### Data provided
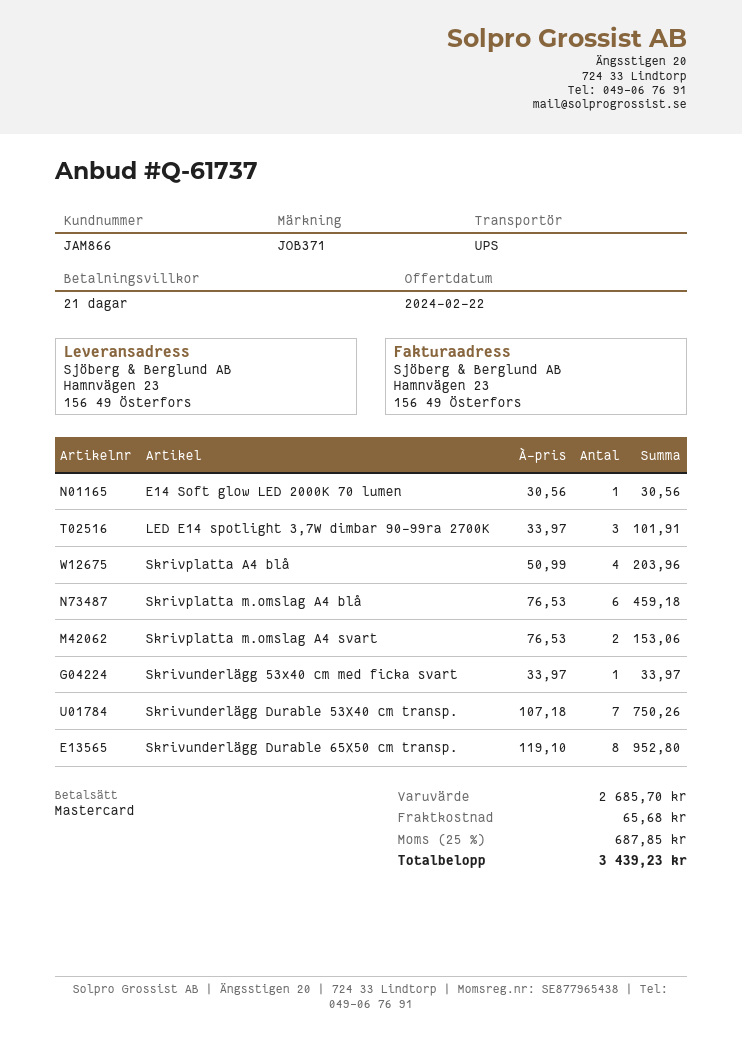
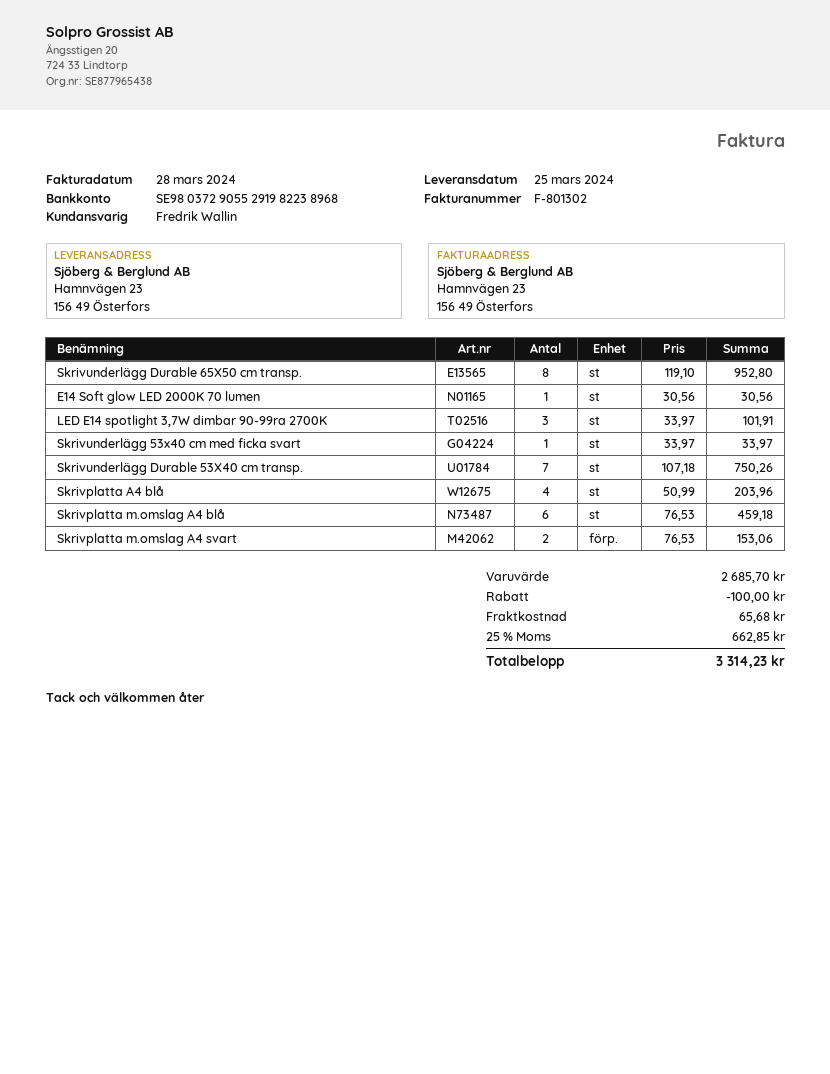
discount: none -> 100.00
tax: 25% = 687.85 -> 25% = 662.85
total: 3439.23 -> 3314.23

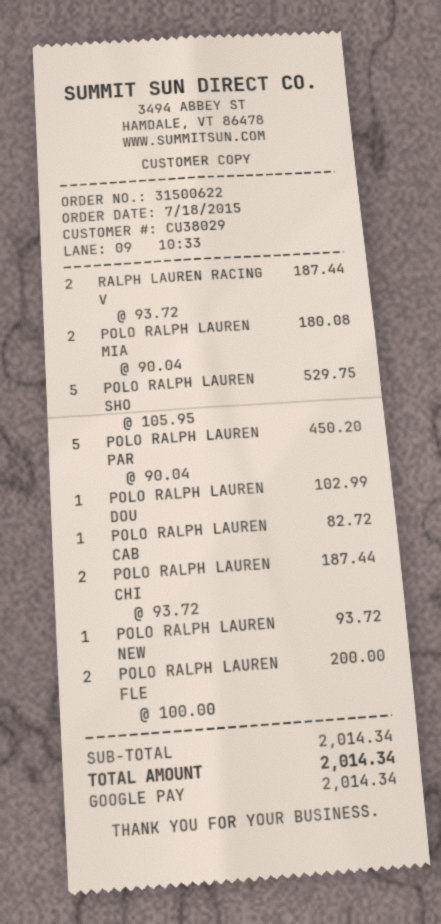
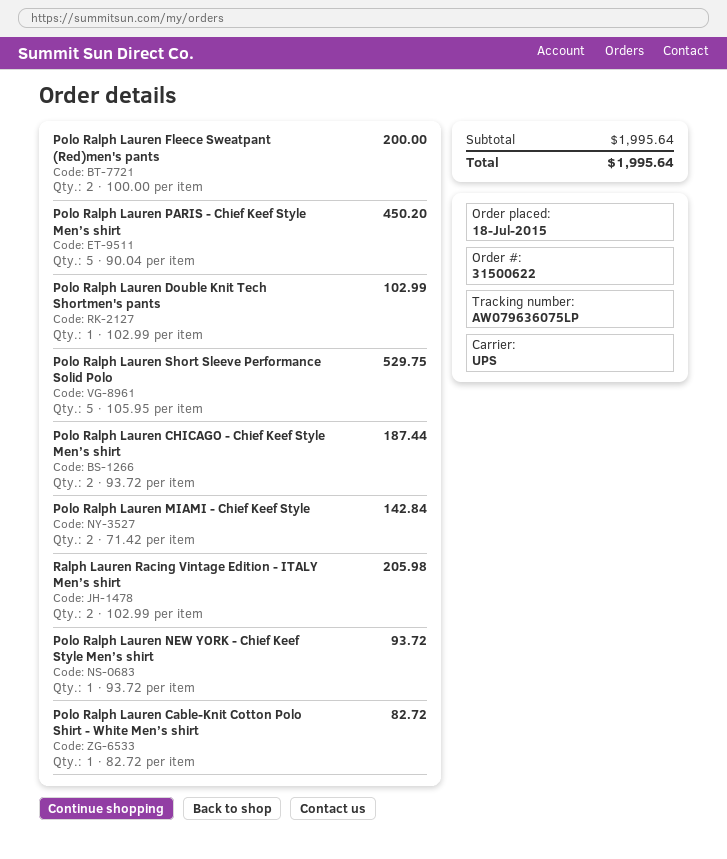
RALPH LAUREN RACING V: 2 x 93.72 = 187.44 -> 2 x 102.99 = 205.98
POLO RALPH LAUREN MIA: 2 x 90.04 = 180.08 -> 2 x 71.42 = 142.84
subtotal: 2014.34 -> 1995.64
total: 2014.34 -> 1995.64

### Work task
Pictures aside, restate all of the entries exactly.

### Reply to the task
discount: none -> 100.00
tax: 25% = 687.85 -> 25% = 662.85
total: 3439.23 -> 3314.23

RALPH LAUREN RACING V: 2 x 93.72 = 187.44 -> 2 x 102.99 = 205.98
POLO RALPH LAUREN MIA: 2 x 90.04 = 180.08 -> 2 x 71.42 = 142.84
subtotal: 2014.34 -> 1995.64
total: 2014.34 -> 1995.64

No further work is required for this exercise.